11.-15.2.2009: Umfassende Berichterstattung zu Ausstellungseröffnungen und sonstigen Events zum Darwin-Geburtstag am 12.2.09. Eine kleine Auswahl von Berichten finden Sie im Darwin-Medienclipboard. Einige Berichte gibt es auch im Darwin-Blog.
10.2.2009: Positionspapier der DNFS zum Darwin Jahr: Darwin als Vorbild – Naturkundemuseen und Botanische Gärten positionieren sich für wissenschaftliche Authentizität und gegen Wissenschaftsfeindlichkeit (ganzes Papier lesen) . English version of DNFS-Darwin-Position Statement on Evolution
14.1.2009, Berlin: Gemeinsame Pressekonferenz der DNFS zum Darwin-Jahr, siehe hier.
6.1.2008, Berlin: "Zwischen den Jahren" prangte die Weihnachts- und Neujahrskarte der DNFS auf der Webseite. Sie kann auch jetzt noch besichtigt werden. > siehe hier.
3.1.2008, Berlin: Launch der Blog-Seiten: "Ach Du lieber Darwin" der DNFS. Hier sammeln wir Informationen zum Darwin-Jahr und kommentieren ausgewählte Veranstaltungen.

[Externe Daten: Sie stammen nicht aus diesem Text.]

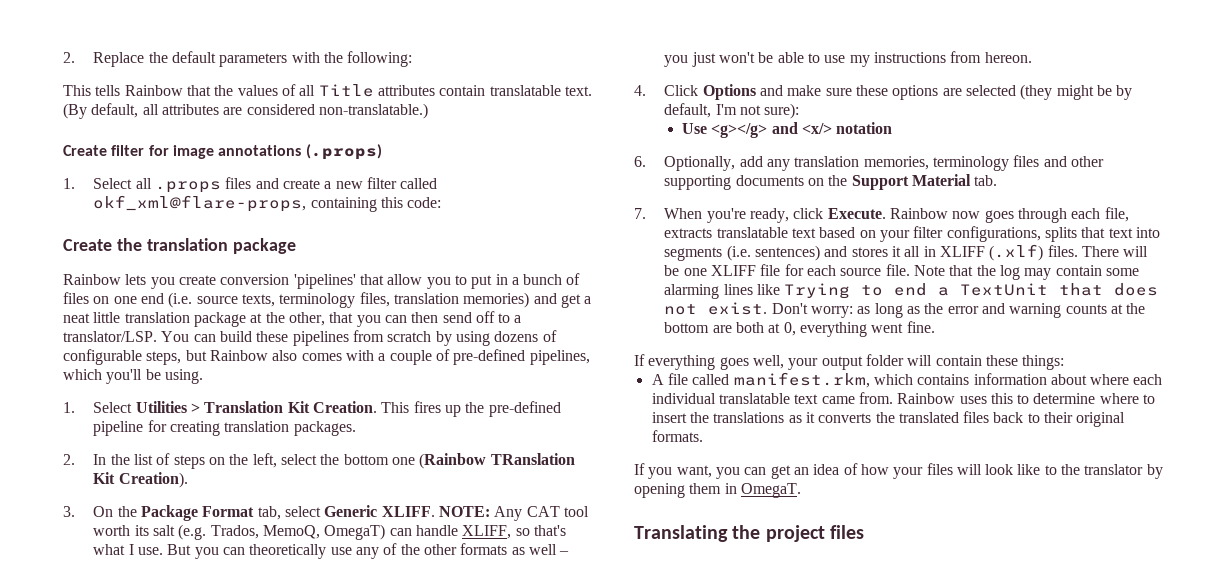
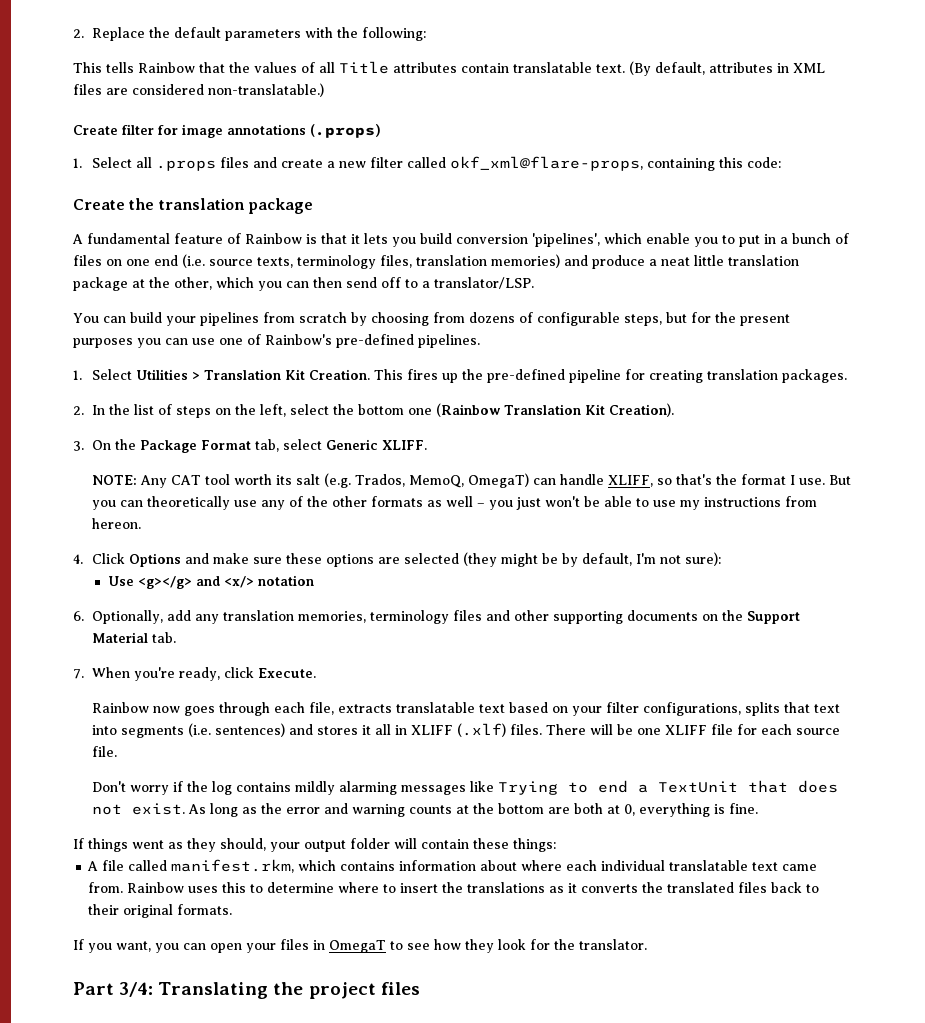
- (By default, all attributes are considered non-translatable.)
+ (By default, attributes in XML files are considered non-translatable.)
- Rainbow lets you create conversion 'pipelines' that allow you to put in a bunch of files on one end (i.e. source texts, terminology files, translation memories) and get a neat little translation package at the other, that you can then send off to a translator/LSP. You can build these pipelines from scratch by using dozens of configurable steps, but Rainbow also comes with a couple of pre-defined pipelines, which you'll be using.
+ A fundamental feature of Rainbow is that it lets you build conversion 'pipelines', which enable you to put in a bunch of files on one end (i.e. source texts, terminology files, translation memories) and produce a neat little translation package at the other, which you can then send off to a translator/LSP.
+ You can build your pipelines from scratch by choosing from dozens of configurable steps, but for the present purposes you can use one of Rainbow's pre-defined pipelines.
- 2. In the list of steps on the left, select the bottom one (Rainbow TRanslation Kit Creation).
+ 2. In the list of steps on the left, select the bottom one (Rainbow Translation Kit Creation).
- 3. On the Package Format tab, select Generic XLIFF. NOTE: Any CAT tool worth its salt (e.g. Trados, MemoQ, OmegaT) can handle XLIFF, so that's what I use.
+ 3. On the Package Format tab, select Generic XLIFF.
+ NOTE: Any CAT tool worth its salt (e.g. Trados, MemoQ, OmegaT) can handle XLIFF, so that's the format I use.
- 7. When you're ready, click Execute. Rainbow now goes through each file, extracts translatable text based on your filter configurations, splits that text into segments (i.e. sentences) and stores it all in XLIFF (.xlf) files.
+ 7. When you're ready, click Execute.
+ Rainbow now goes through each file, extracts translatable text based on your filter configurations, splits that text into segments (i.e. sentences) and stores it all in XLIFF (.xlf) files.
- There will be one XLIFF file for each source file. Note that the log may contain some alarming lines like Trying to end a TextUnit that does not exist.
+ There will be one XLIFF file for each source file.
+ Don't worry if the log contains mildly alarming messages like Trying to end a TextUnit that does not exist.
- Don't worry: as long as the error and warning counts at the bottom are both at 0, everything went fine.
+ As long as the error and warning counts at the bottom are both at 0, everything is fine.
- If everything goes well, your output folder will contain these things:
+ If things went as they should, your output folder will contain these things:
- If you want, you can get an idea of how your files will look like to the translator by opening them in OmegaT.
- Translating the project files
+ If you want, you can open your files in OmegaT to see how they look for the translator.
+ Part 3/4: Translating the project files

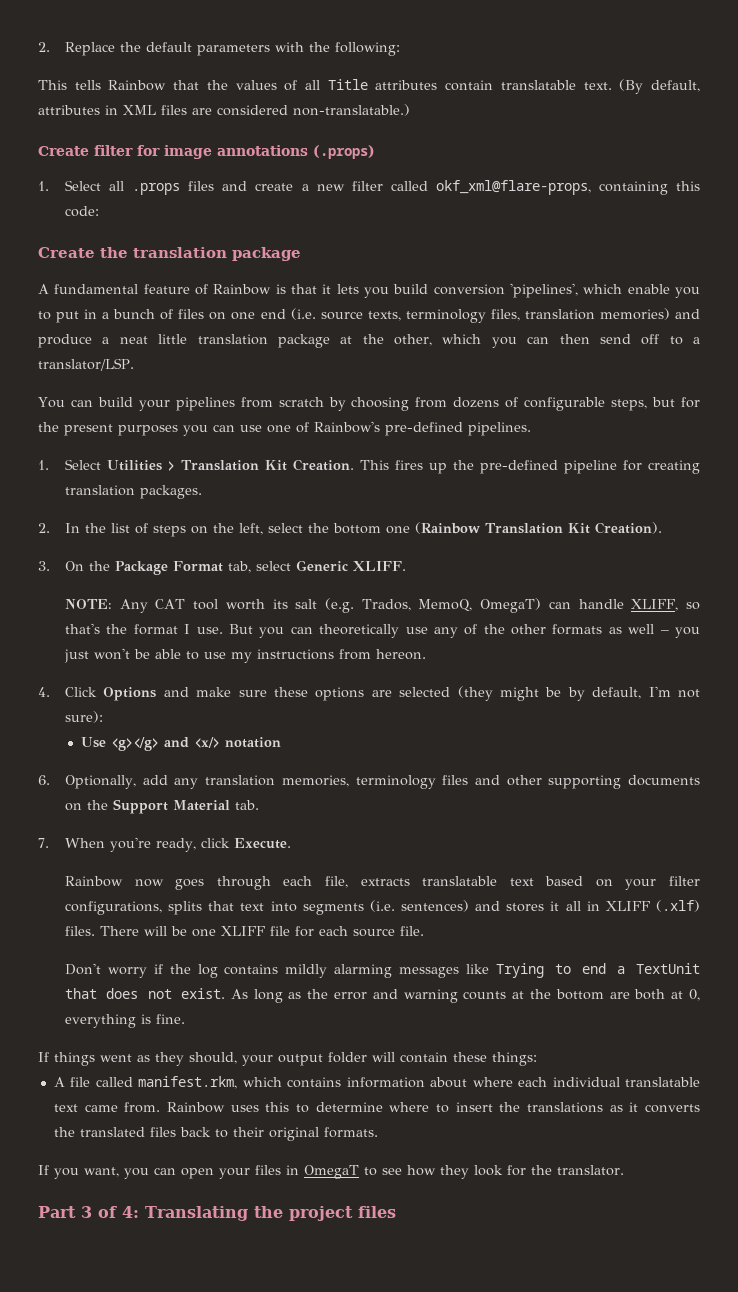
- Part 3/4: Translating the project files
+ Part 3 of 4: Translating the project files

Reinhold Leinfelder und weitere Mitglieder der DNFS sammeln Links, erläutern Veranstaltungen und posten Diskussionsbeiträge. Beteiligen Sie sich mit Kommentaren und eigenen Beiträgen (Beiträge bitte über R. Leinfelder einstellen, Kommentare zu einzelnen Postings sind frei möglich). Auf diesen Seiten finden Sie auch eine Sammlung ausgewählter Presse- und Medienbeiträge zu Themen rund ums Darwin-Jahr.
> zum Blog "Ach Du lieber Darwin",
> zum Darwin-Jahr-Veranstaltungskalender der DNFS
1.1.2009, Etliche Mitglieder der DNFS sind neu in die Leibniz-Gemeinschaft aufgenommen , in eine andere Institution innerhalb der Leibniz-Gemeinschaft integriert oder in eine andere Bundeszuständigkeit transferiert worden.
Die politischen, z.T. weiter unten erwähnten Entscheidungen wurden mit Wirkung zum 1.1.2009 nun umgesetzt. Dies sind im Einzelnen:
- Neuaufnahme des Museums für Naturkunde Berlin in die Leibniz-Gemeinschaft. Das Museum hat die Humboldt-Universität verlassen und ist nun eine eigene Stiftung des öffentlichen Rechts. Der neue vollständige Name lautet: Museum für Naturkunde - Leibniz-Institut für Evolutions- und Biodiversitätsforschung an der Humboldt-Universität zu Berlin (Kurzform Museum für Naturkunde Berlin). (> aktueller Pressebericht)
- Eingliederung des früheren Staatlichen Museum für Naturkunde Görlitz sowie der Staatlichen Naturhistorischen Sammlungen Dresden, bestehend aus dem Museum für Mineralogie und Geologie und dem Museum für Tierkunde in den Senckenberg-Verbund (> aktueller Pressebericht). Die neuen Namen lauten demgemäß Senckenberg Museum für Naturkunde Görlitz etc..
- Herausnahme des Deutschen Entomologischen Instituts (DEI) in Müncheberg aus dem Leibniz-Zentrum für Agrarlandschaftsforschung (ZALF) und Eingliederung ebenfalls in den Senckenberg-Verbund. Damit verbunden ist ein Wechsel der Zuständigkeit auf Bundesseite vom Bundesagrarministerium zum Bundesministerium für Bildung und Forschung.
- Änderung der Bundes-Zuständigkeit des Museums Koenig beim Bund. Das Leibniz-Institut war zuvor beim Bundeskulturstaatsminister angesiedelt und wird nun auf Bundesseite vom Bundesministerium für Bildung und Forschung betreut. (> Pressemeldung vom Okt. 2008).
Die DNFS verliert damit formal die beiden sächsischen Sammlungen sowie das DEI als stimmberechtigte Mitglieder, da sie nun durch das Sitzhaus des Senckenberg-Verbunds, das Senckenberg Naturmuseum und Forschungsinstitut in Frankfurt mitvertreten werden. Die Sammlungen in Dresden, das Museum in Görlitz sowie das DEI bleiben der DNFS jedoch als ständige Gäste erhalten.